Regarding the Supreme Court Judgement of 27 September 2018

Undoubtedly one of the most important legal news of the year and with a clear practical impact on the future of the succession of conventional contracts, is provided by the recently publicized decision number 873/2018, of the Plenum of the Social Chamber of the Supreme Court last September 27 (RCUD 2747/2016; Clece) issued in relation to the sector of succession of contracts in the cleaning service.

The judgement of the supreme court confirms precedents ruling of the High Court of Justice Castilla y León (Valladolid) of 2 June 2016 and judgement of Labour Court number 1 of León of 30 September 2015, which jointly condemned the incoming contractor (Clece) for debts prior to the succession of the outgoing contractor (Cleanet Empresarial). And this even though the Collective Agreement for the Cleaning of Buildings and Premises in the province of León established that the company that was laid off was responsible for the salaries earned by the workers subject to subrogation until the time of the cessation.

The conclusion of the High Court is that despite the contrary provision of the sectoral collective agreement, the new entrepreneur is jointly and severally liable for the debts of the former under the terms of Article 44.3 of the Worker´s Statute. In short, the jurisprudential doctrine is rectified to accommodate the ECJ judgement of July 11, 2018 (Somoza-Hermo Case - C-60/17).

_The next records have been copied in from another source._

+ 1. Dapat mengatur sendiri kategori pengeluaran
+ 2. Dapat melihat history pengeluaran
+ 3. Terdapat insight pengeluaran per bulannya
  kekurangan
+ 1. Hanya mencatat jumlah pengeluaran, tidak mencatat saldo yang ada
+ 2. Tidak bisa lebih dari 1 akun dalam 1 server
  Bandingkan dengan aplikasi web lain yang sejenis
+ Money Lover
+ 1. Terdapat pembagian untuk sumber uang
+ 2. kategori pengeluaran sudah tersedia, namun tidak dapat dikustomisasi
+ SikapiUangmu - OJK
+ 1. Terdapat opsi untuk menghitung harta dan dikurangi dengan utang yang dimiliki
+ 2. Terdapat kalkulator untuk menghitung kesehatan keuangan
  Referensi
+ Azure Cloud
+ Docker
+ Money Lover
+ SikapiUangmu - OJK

The aforementioned ECJ judgement ruled on a reference for a preliminary ruling submitted by the Labour Chamber of the High Court of Justice of Galicia, in relation to the possible application of Directive 2001/23/EC of 12 March (on the approximation of the laws of the Member States relating to the safeguarding of employees' rights in the event of transfers of undertakings, of centres of activity or parts of companies or centres of activity) which ultimately led to the dismissal of the claims of the incoming contractor who had been condemned in the instance for salary debts prior to succession (Supreme Court ruling 26-7-2018; RS 2310/2016). A guard of the Compostela Museum of Pilgrimages claimed certain amounts that the outgoing company owed him and that the incoming company did not assume. With regard to this specific sector of building and premises surveillance, the ECJ ruling (based on the fact that it was an activity "that does not require the use of specific materials"), stated the following:

 "(point 36): In this respect, the resolution of referral indicates that, in order to carry out the surveillance activities of the Santiago de Compostela Museum of Pilgrimages, previously entrusted to Esabe Vigilancia, VINSA took charge of the workers assigned to these activities by Esabe Vigilancia.

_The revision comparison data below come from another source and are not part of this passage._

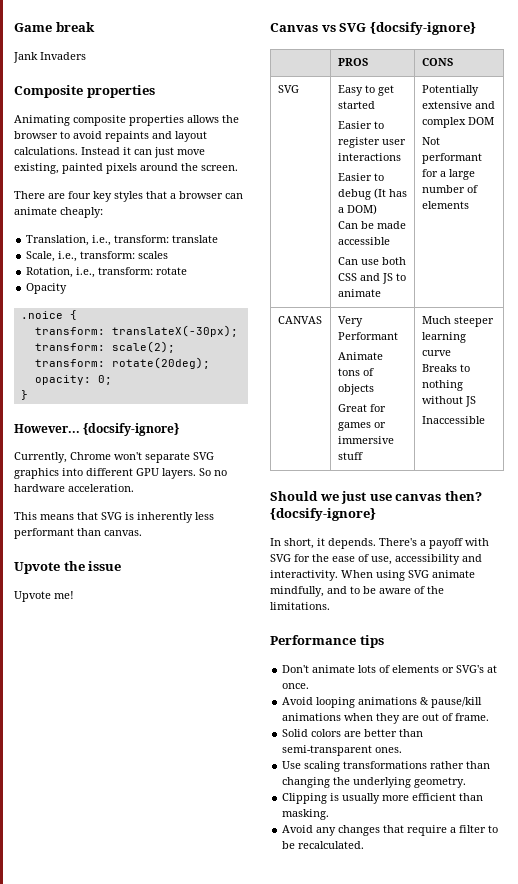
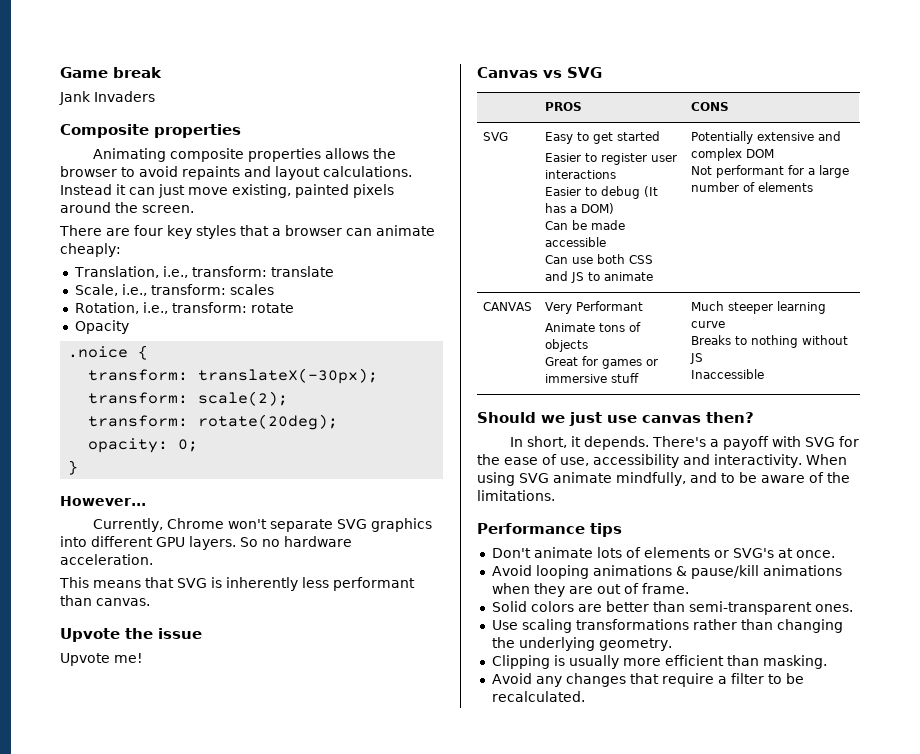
- However... {docsify-ignore}
+ However...
- Canvas vs SVG {docsify-ignore}
+ Canvas vs SVG
- Should we just use canvas then? {docsify-ignore}
+ Should we just use canvas then?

(point 35): It may be regarded as an activity which relies essentially on labour and, consequently, a group of workers carrying out a joint supervisory activity on a lasting basis may, in the absence of other factors of production, constitute an economic entity. In this case, however, it is also necessary for the entity to retain its identity even after the operation in question.

(point 37): The identity of an economic entity such as the one at issue in the main proceedings, which relies primarily on labour, can be maintained if the purported transferee has taken over an essential part of the staff of that entity.

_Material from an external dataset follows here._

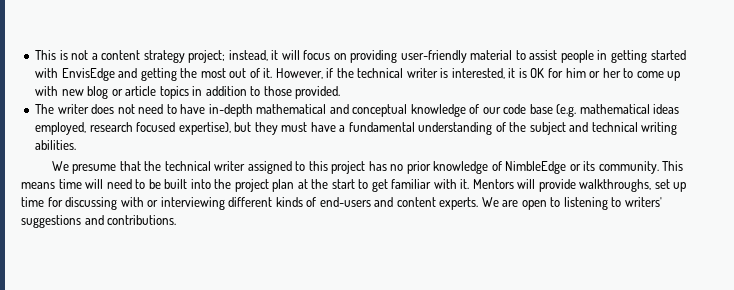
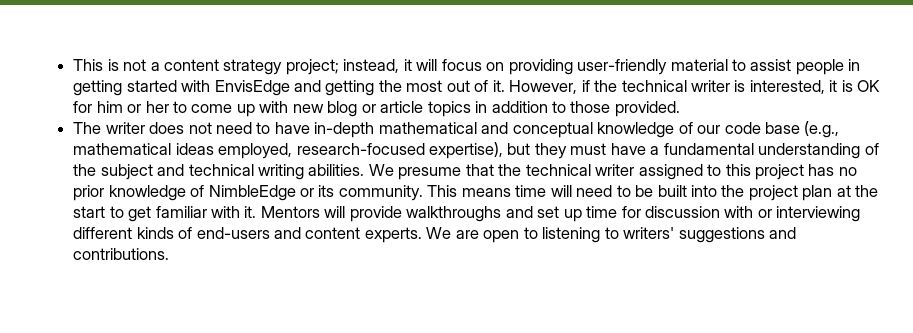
- The writer does not need to have in-depth mathematical and conceptual knowledge of our code base (e.g. mathematical ideas employed, research focused expertise), but they must have a fundamental understanding of the subject and technical writing abilities.
- We presume that the technical writer assigned to this project has no prior knowledge of NimbleEdge or its community.
+ The writer does not need to have in-depth mathematical and conceptual knowledge of our code base (e.g., mathematical ideas employed, research-focused expertise), but they must have a fundamental understanding of the subject and technical writing abilities. We presume that the technical writer assigned to this project has no prior knowledge of NimbleEdge or its community.
- Mentors will provide walkthroughs, set up time for discussing with or interviewing different kinds of end-users and content experts.
+ Mentors will provide walkthroughs and set up time for discussion with or interviewing different kinds of end-users and content experts.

(point 38): The fact that the assumption of personnel is imposed by collective agreement does not affect the fact that the transfer relates to an economic entity."

Following the ruling of the European Court and rectifying previous jurisprudential doctrine, the Supreme Court now sets these four premises:

(1) There is a transfer of an undertaking falling under Article 44 worker’s statute if the succession of contracts is accompanied by the transfer of an economic entity between the outgoing and the incoming undertakings.

2) In activities where labour is an essential factor, the assumption of a relevant part of the personnel assigned to the contract (in quantitative or qualitative terms) activates the application of Article 44 of the worker’s statute.

3) When labour (not infrastructure) is relevant, subrogation only proceeds if a relevant part of the personnel is assumed.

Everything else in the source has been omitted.